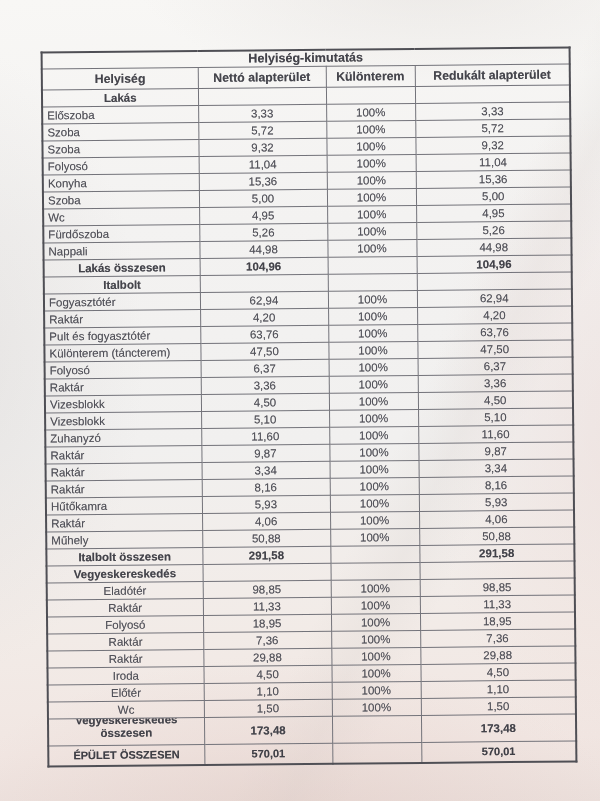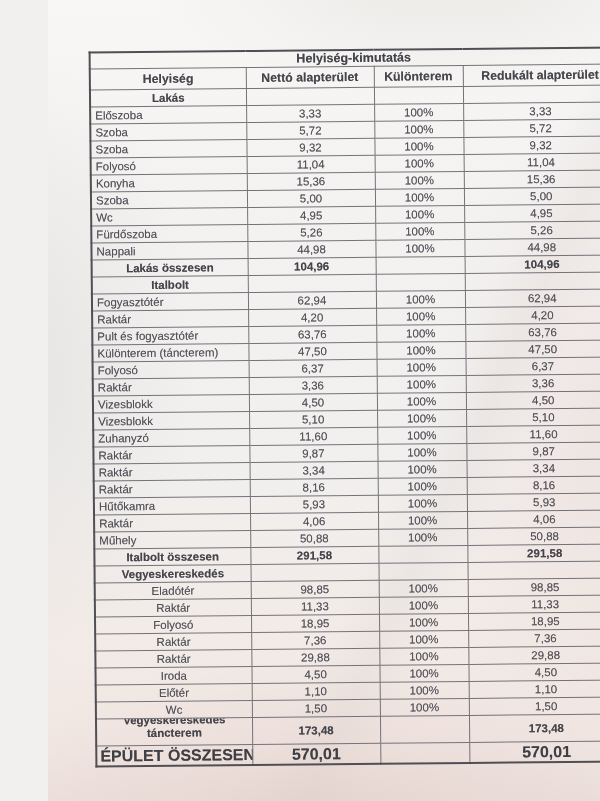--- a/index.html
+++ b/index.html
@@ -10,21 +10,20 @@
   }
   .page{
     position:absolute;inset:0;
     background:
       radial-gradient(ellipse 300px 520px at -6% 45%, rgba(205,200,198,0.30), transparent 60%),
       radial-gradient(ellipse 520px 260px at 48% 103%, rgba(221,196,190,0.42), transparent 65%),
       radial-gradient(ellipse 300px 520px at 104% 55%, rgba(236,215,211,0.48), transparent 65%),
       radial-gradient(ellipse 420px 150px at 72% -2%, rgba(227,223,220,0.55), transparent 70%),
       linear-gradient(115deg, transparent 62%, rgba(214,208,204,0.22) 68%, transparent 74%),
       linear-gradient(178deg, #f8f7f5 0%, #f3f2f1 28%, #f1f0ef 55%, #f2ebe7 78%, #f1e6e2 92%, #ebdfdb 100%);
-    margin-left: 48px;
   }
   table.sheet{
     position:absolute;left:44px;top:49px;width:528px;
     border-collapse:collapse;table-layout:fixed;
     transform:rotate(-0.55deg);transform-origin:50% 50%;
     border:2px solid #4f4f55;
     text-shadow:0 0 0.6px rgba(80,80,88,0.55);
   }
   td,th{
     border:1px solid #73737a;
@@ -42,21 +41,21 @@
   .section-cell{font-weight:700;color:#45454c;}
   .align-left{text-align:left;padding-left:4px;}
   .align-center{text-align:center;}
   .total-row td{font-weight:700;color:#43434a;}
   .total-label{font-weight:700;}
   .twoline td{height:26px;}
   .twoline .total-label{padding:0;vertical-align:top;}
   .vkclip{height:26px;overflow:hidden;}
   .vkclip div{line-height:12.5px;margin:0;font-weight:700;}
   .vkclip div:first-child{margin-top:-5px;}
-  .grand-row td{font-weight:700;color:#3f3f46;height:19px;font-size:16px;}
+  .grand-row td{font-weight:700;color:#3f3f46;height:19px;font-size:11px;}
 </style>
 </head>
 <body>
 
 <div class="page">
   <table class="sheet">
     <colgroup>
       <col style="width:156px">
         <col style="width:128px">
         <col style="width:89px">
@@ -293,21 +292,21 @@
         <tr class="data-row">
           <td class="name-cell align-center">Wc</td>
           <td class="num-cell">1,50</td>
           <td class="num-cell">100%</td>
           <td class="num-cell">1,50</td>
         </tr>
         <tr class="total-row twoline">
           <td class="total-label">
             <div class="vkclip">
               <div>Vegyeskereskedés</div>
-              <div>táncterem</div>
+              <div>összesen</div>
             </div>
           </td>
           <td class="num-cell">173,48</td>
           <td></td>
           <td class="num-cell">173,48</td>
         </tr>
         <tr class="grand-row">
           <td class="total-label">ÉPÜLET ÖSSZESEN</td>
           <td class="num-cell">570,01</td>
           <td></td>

▶ Problem:
The lines to return are those in the material above that hold "color".

▶ Answer to the problem:
   .section-cell{font-weight:700;color:#45454c;}
   .total-row td{font-weight:700;color:#43434a;}
-  .grand-row td{font-weight:700;color:#3f3f46;height:19px;font-size:16px;}
+  .grand-row td{font-weight:700;color:#3f3f46;height:19px;font-size:11px;}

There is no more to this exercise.